### Exercise brief
The entries below are to be repeated exactly, and their pictures left out.

### Data provided
──────────────────────────────

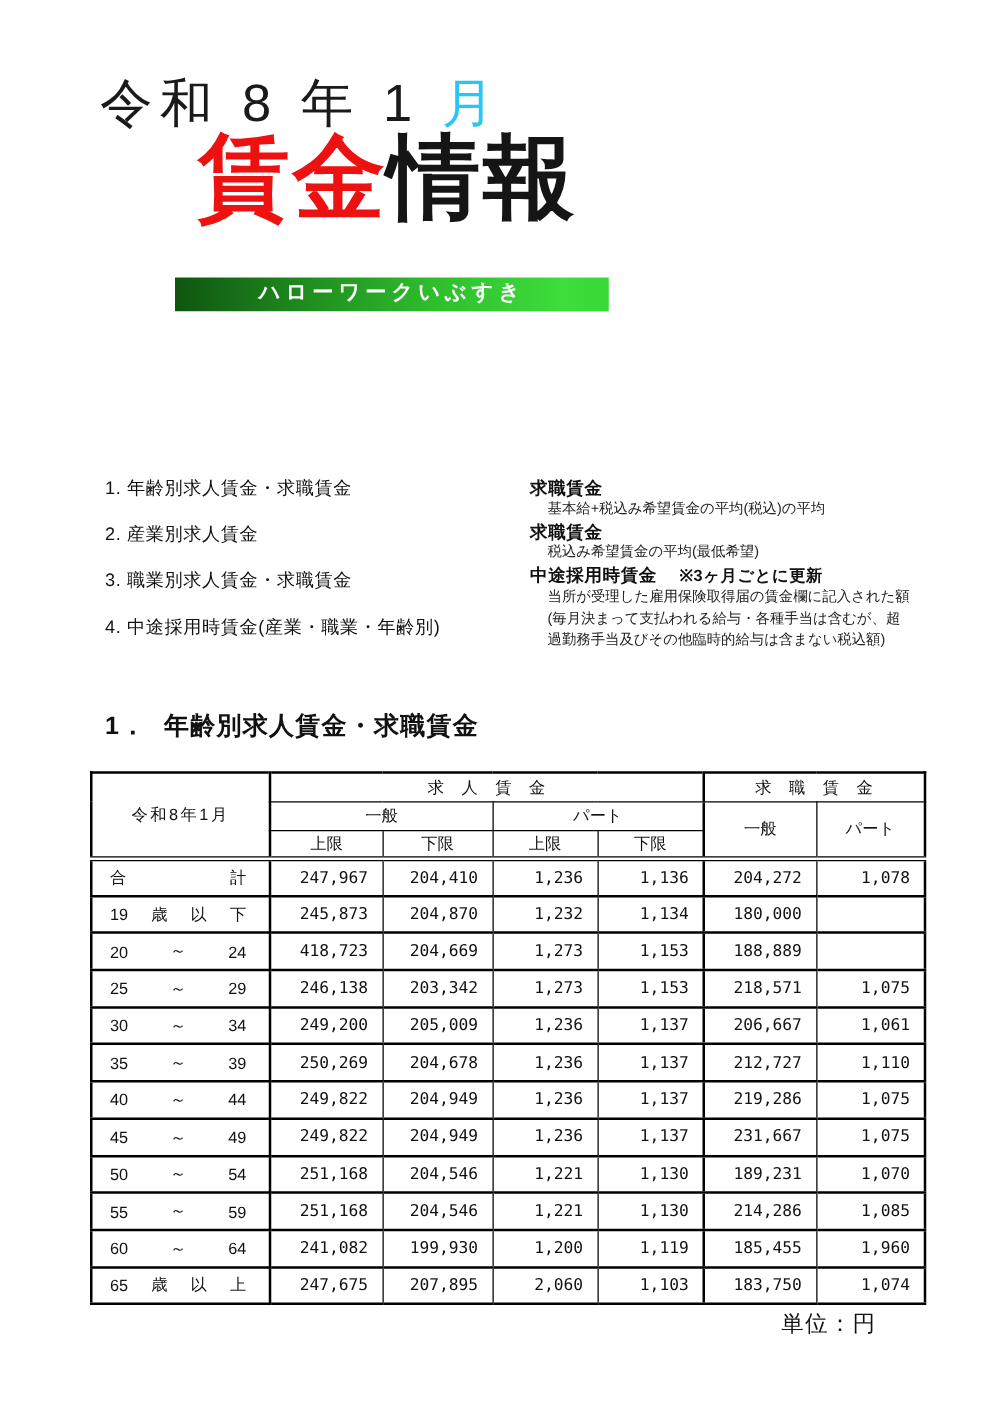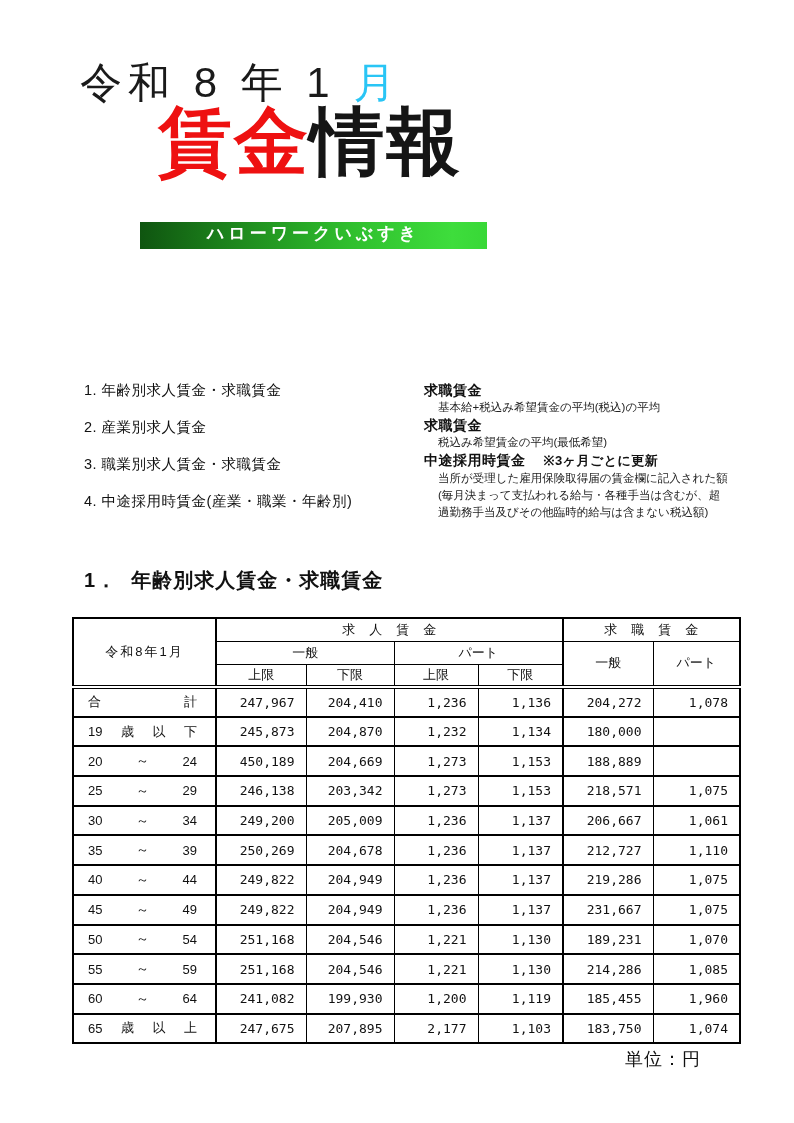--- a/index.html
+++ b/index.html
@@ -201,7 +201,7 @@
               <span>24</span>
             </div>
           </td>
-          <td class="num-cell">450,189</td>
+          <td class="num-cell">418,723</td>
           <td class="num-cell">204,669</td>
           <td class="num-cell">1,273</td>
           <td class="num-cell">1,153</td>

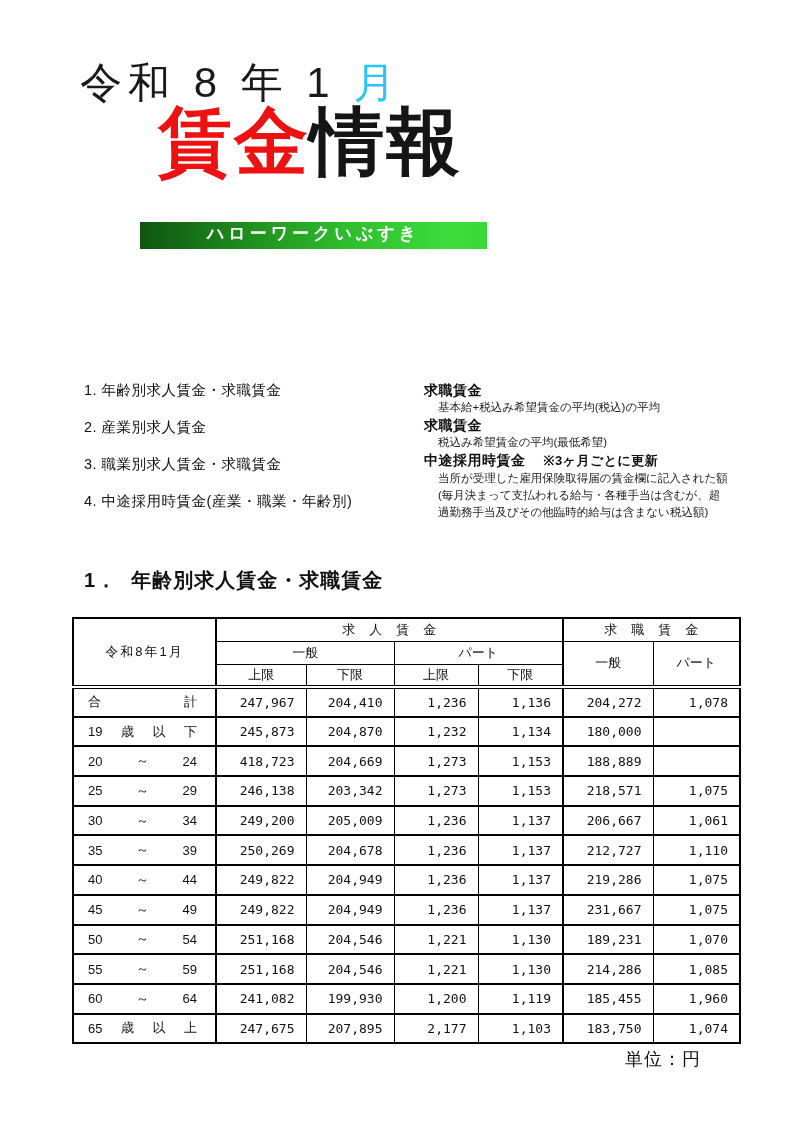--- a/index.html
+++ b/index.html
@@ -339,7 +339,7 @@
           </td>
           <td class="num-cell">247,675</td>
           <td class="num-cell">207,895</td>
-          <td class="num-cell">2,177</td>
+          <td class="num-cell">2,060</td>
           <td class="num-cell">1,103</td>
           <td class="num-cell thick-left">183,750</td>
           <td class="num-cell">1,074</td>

──────────────────────────────

### Result for this exercise
--- a/index.html
+++ b/index.html
@@ -201,7 +201,7 @@
               <span>24</span>
             </div>
           </td>
-          <td class="num-cell">450,189</td>
+          <td class="num-cell">418,723</td>
           <td class="num-cell">204,669</td>
           <td class="num-cell">1,273</td>
           <td class="num-cell">1,153</td>

--- a/index.html
+++ b/index.html
@@ -339,7 +339,7 @@
           </td>
           <td class="num-cell">247,675</td>
           <td class="num-cell">207,895</td>
-          <td class="num-cell">2,177</td>
+          <td class="num-cell">2,060</td>
           <td class="num-cell">1,103</td>
           <td class="num-cell thick-left">183,750</td>
           <td class="num-cell">1,074</td>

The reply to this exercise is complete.